--- REQUIREMENT ---
When you retype the entries, keep each one exact and leave out the pictures.
START SUPPLIED DATA
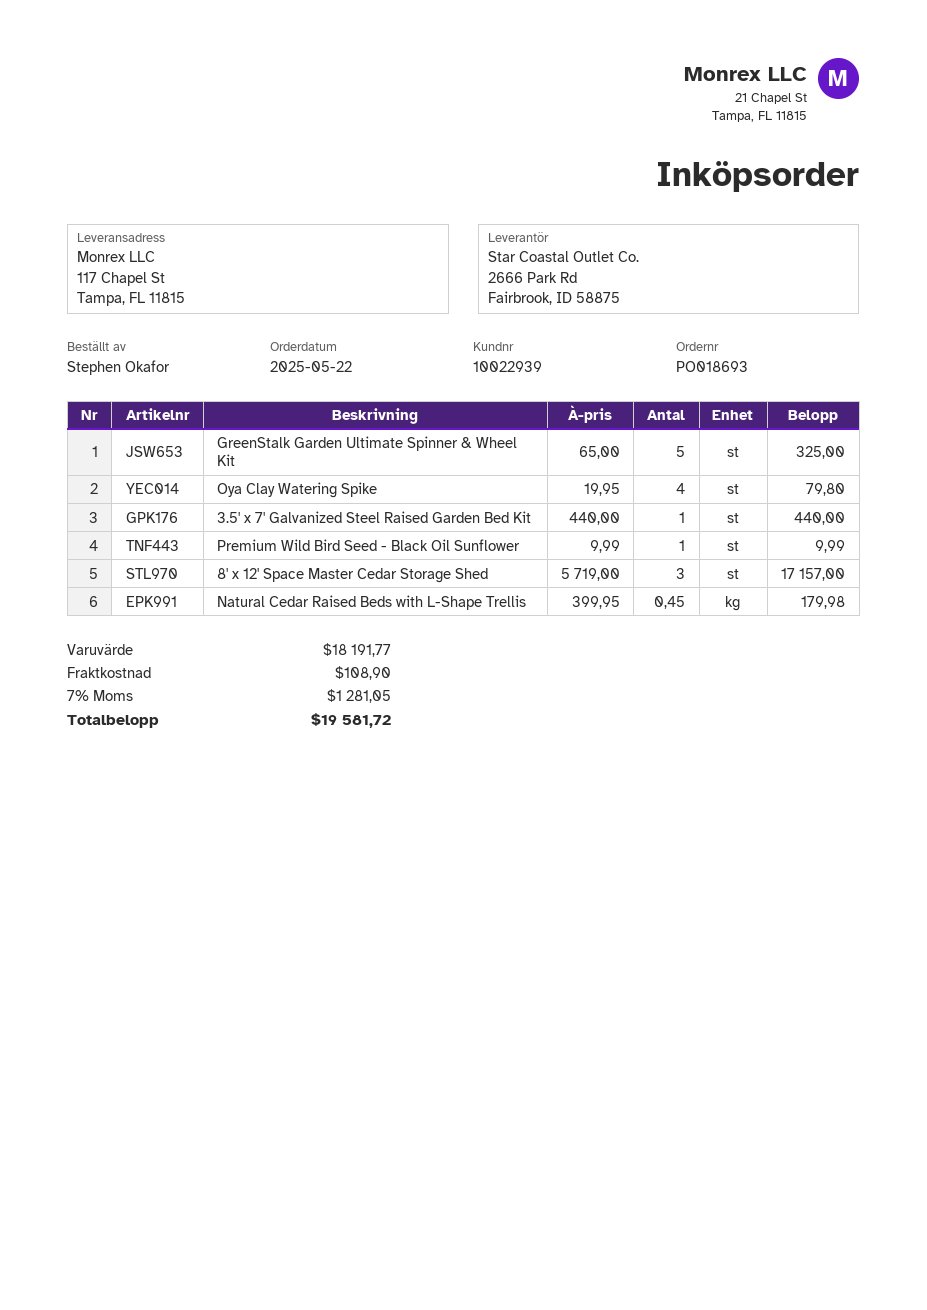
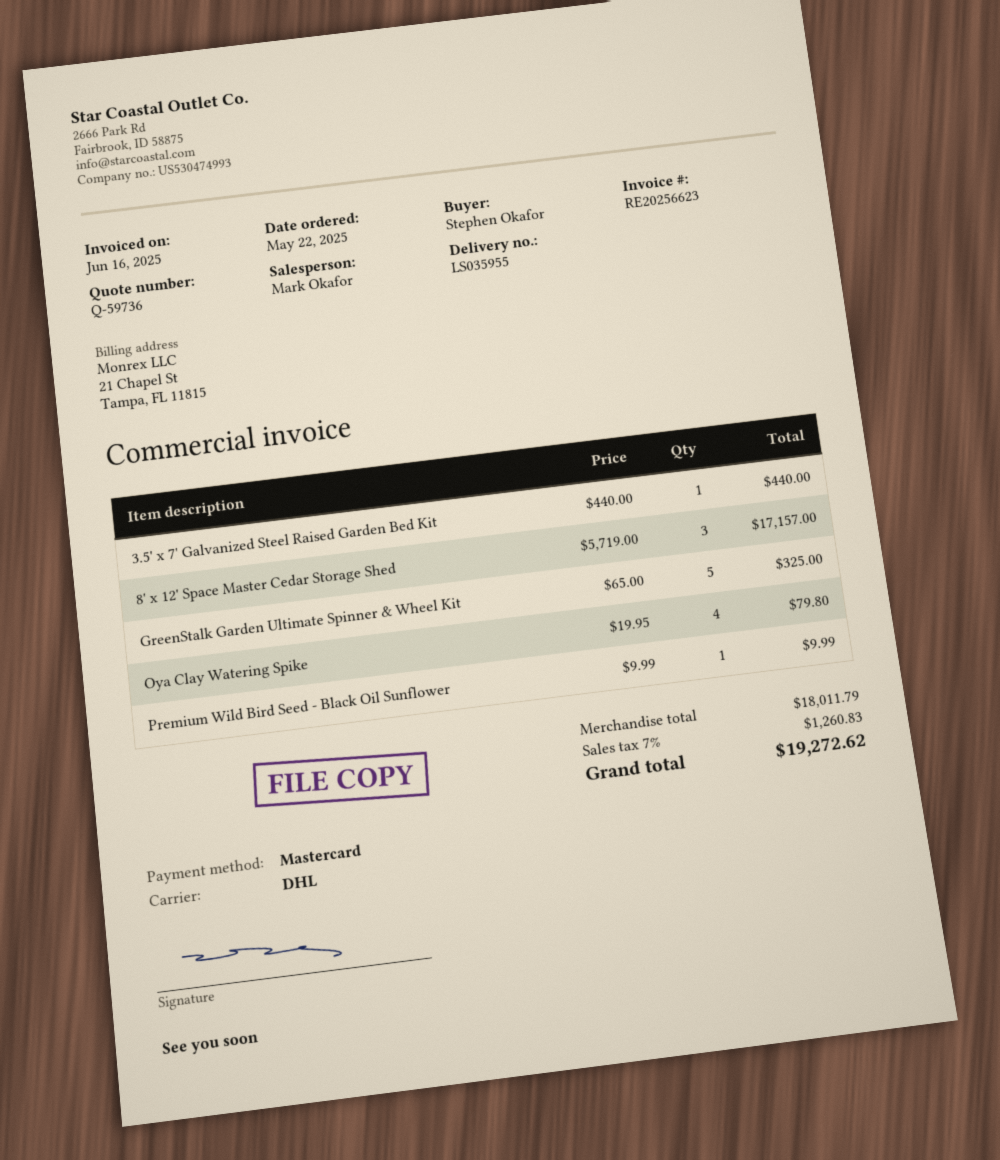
Natural Cedar Raised Beds with L-Shape Trellis: 0.45 x 399.95 = 179.98 -> none
subtotal: 18191.77 -> 18011.79
shipping: 108.90 -> none
tax: 7% = 1281.05 -> 7% = 1260.83
total: 19581.72 -> 19272.62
END SUPPLIED DATA
--- SOLUTION ---
Natural Cedar Raised Beds with L-Shape Trellis: 0.45 x 399.95 = 179.98 -> none
subtotal: 18191.77 -> 18011.79
shipping: 108.90 -> none
tax: 7% = 1281.05 -> 7% = 1260.83
total: 19581.72 -> 19272.62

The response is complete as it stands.